Is it possible to optimize the disk space for what I'm trying to do 
using CouchDB? Perhaps disabling "something", compressing, or changing 
_rev field format/size.. thanks!!

I haver read the manual for CouchDB perfomance, but I didn't get it:

http://wiki.apache.org/couchdb/Performance

Regards,

-- 
Santi Saez
http://woop.es

Re: Best way to store 2^32 IPs in CouchDB

Posted by Santi Saez <sa...@woop.es>.
El 01/02/10 17:56, Robert Newson escribió:
> compaction should reduce disk usage even without updates or deletes,
> but that is probably not true for 0.8. odd that you get the exact same
> byte count after compaction...

In another testing server with CentOS-5 and "couchdb-0.10.0-1.el5", we have:

# curl http://localhost:5984/ipv4
{"db_name":"ipv4","doc_count":11836124,"doc_del_count":7,"update_seq":11836141,"purge_seq":0,"compact_running":true,"disk_size":97730438359,"instance_start_time":"1264780216812476","disk_format_version":4}

Still is running a compact "Database Compaction" task:

# ls -lh /var/lib/couchdb/ipv4.couch*
92G Feb  1 19:59 /var/lib/couchdb/ipv4.couch
34M Feb  1 19:58 /var/lib/couchdb/ipv4.couch.compact

So, I have to wait to finish compacting to see if I saved some disk 
space, thanks!!

Regards,

-- 
Santi Saez
http://woop.es

Re: Best way to store 2^32 IPs in CouchDB

Posted by Robert Newson <ro...@gmail.com>.
compaction should reduce disk usage even without updates or deletes,
but that is probably not true for 0.8. odd that you get the exact same
byte count after compaction...

On Mon, Feb 1, 2010 at 4:52 PM, Santi Saez <sa...@woop.es> wrote:
> El 01/02/10 17:31, Robert Newson escribió:
>
>> Try database compaction?
>
> I have tried database compaction in another testing server (Debian Lenny
> box) using CouchDB 0.8.0-2, and after database compaction disk size is the
> same:
>
> # curl http://localhost:5984/test
> {"db_name":"test","doc_count":15999,"doc_del_count":0,"update_seq":15999,"compact_running":false,"disk_size":60330312}
>
> # curl -X POST http://localhost:5984/test/_compact
> {"ok":true}
>
> # curl http://localhost:5984/test
> {"db_name":"test","doc_count":15999,"doc_del_count":0,"update_seq":15999,"compact_running":false,"disk_size":60330312}
>
> Acording to the documentation [1]: "Compaction rewrites the database file,
> removing outdated document revisions and deleted documents".
>
> So, it's normal because in my test I have not delete/upadate any document,
> only inserts.
>
> Thanks!
>
> [1] http://wiki.apache.org/couchdb/Compaction
>
> --
> Santi Saez
> http://woop.es
>

Re: Best way to store 2^32 IPs in CouchDB

Posted by Santi Saez <sa...@woop.es>.
El 01/02/10 17:31, Robert Newson escribió:

> Try database compaction?

I have tried database compaction in another testing server (Debian Lenny 
box) using CouchDB 0.8.0-2, and after database compaction disk size is 
the same:

# curl http://localhost:5984/test
{"db_name":"test","doc_count":15999,"doc_del_count":0,"update_seq":15999,"compact_running":false,"disk_size":60330312}

# curl -X POST http://localhost:5984/test/_compact
{"ok":true}

# curl http://localhost:5984/test
{"db_name":"test","doc_count":15999,"doc_del_count":0,"update_seq":15999,"compact_running":false,"disk_size":60330312}

Acording to the documentation [1]: "Compaction rewrites the database 
file, removing outdated document revisions and deleted documents".
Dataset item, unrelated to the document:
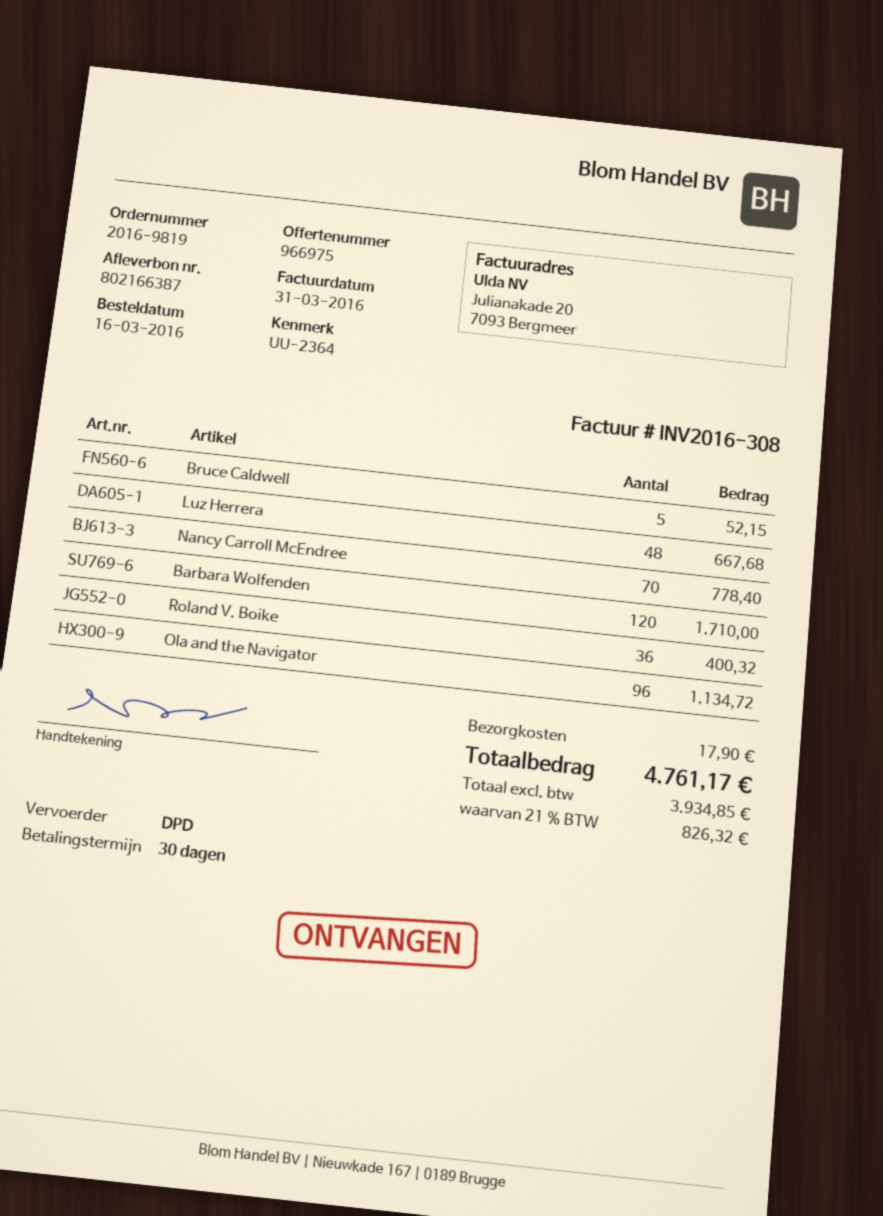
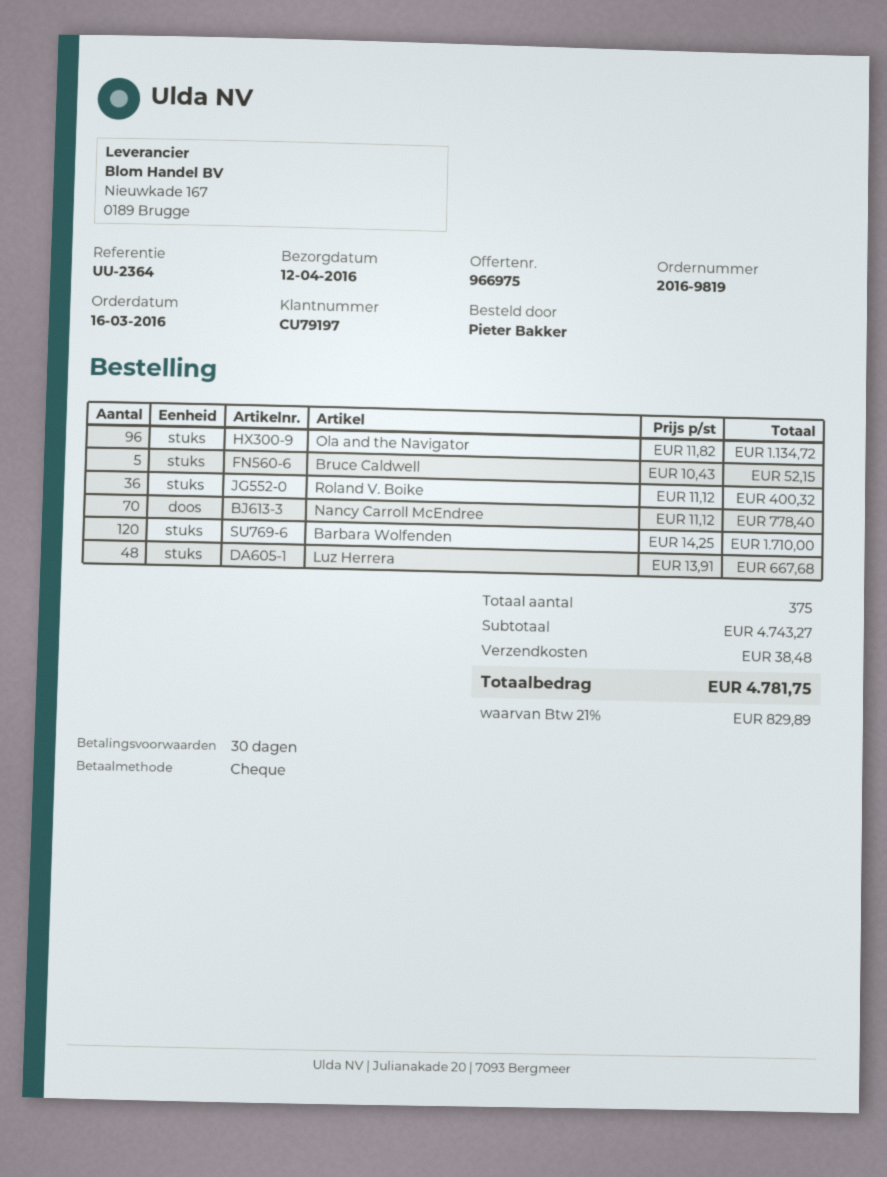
shipping: 17.90 -> 38.48
tax: 21% = 826.32 -> 21% = 829.89
total: 4761.17 -> 4781.75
So, it's normal because in my test I have not delete/upadate any 
document, only inserts.

Thanks!

[1] http://wiki.apache.org/couchdb/Compaction

-- 
Santi Saez
http://woop.es

Re: Best way to store 2^32 IPs in CouchDB

Posted by Robert Newson <ro...@gmail.com>.
Try database compaction?

B.

On Mon, Feb 1, 2010 at 4:27 PM, Santi Saez <sa...@woop.es> wrote:
>
> Hi,
>
> I'm doing some initial tests with CouchDB, trying to store 2^32 IP addresses
> (approximately 4.3 billions of documents).
>
> Documents have only required fields: _id and _rev, but I've noticed that the
> minimum space occupied by each document is approximately 3.7KB, so I need
> +14TB disk space only for the basic scheme without any extra field (using IP
> as unique identifier in integer format).
>
> Note that playing with a simple Python script and a binary data file, this
> data can be stored in 16GB space (each IP 4 = bytes * 2 ^32 addresses).
>
> Is it possible to optimize the disk space for what I'm trying to do using
> CouchDB? Perhaps disabling "something", compressing, or changing _rev field
> format/size.. thanks!!
>
> I haver read the manual for CouchDB perfomance, but I didn't get it:
>
> http://wiki.apache.org/couchdb/Performance
>
> Regards,
>
> --
> Santi Saez
> http://woop.es
>

Re: Best way to store 2^32 IPs in CouchDB

Posted by Santi Saez <sa...@woop.es>.
El 01/02/10 18:19, Markus Jelsma escribió:
> Not really, but you could omit about 300 million IP addresses, these are
> multicast and private network addresses, that'd save you about 1.2GiB already.

Thanks for the tip ;-)

Regards,

-- 
Santi Saez
http://woop.es

Re: Best way to store 2^32 IPs in CouchDB

Posted by Markus Jelsma <ma...@buyways.nl>.
Not really, but you could omit about 300 million IP addresses, these are 
multicast and private network addresses, that'd save you about 1.2GiB already.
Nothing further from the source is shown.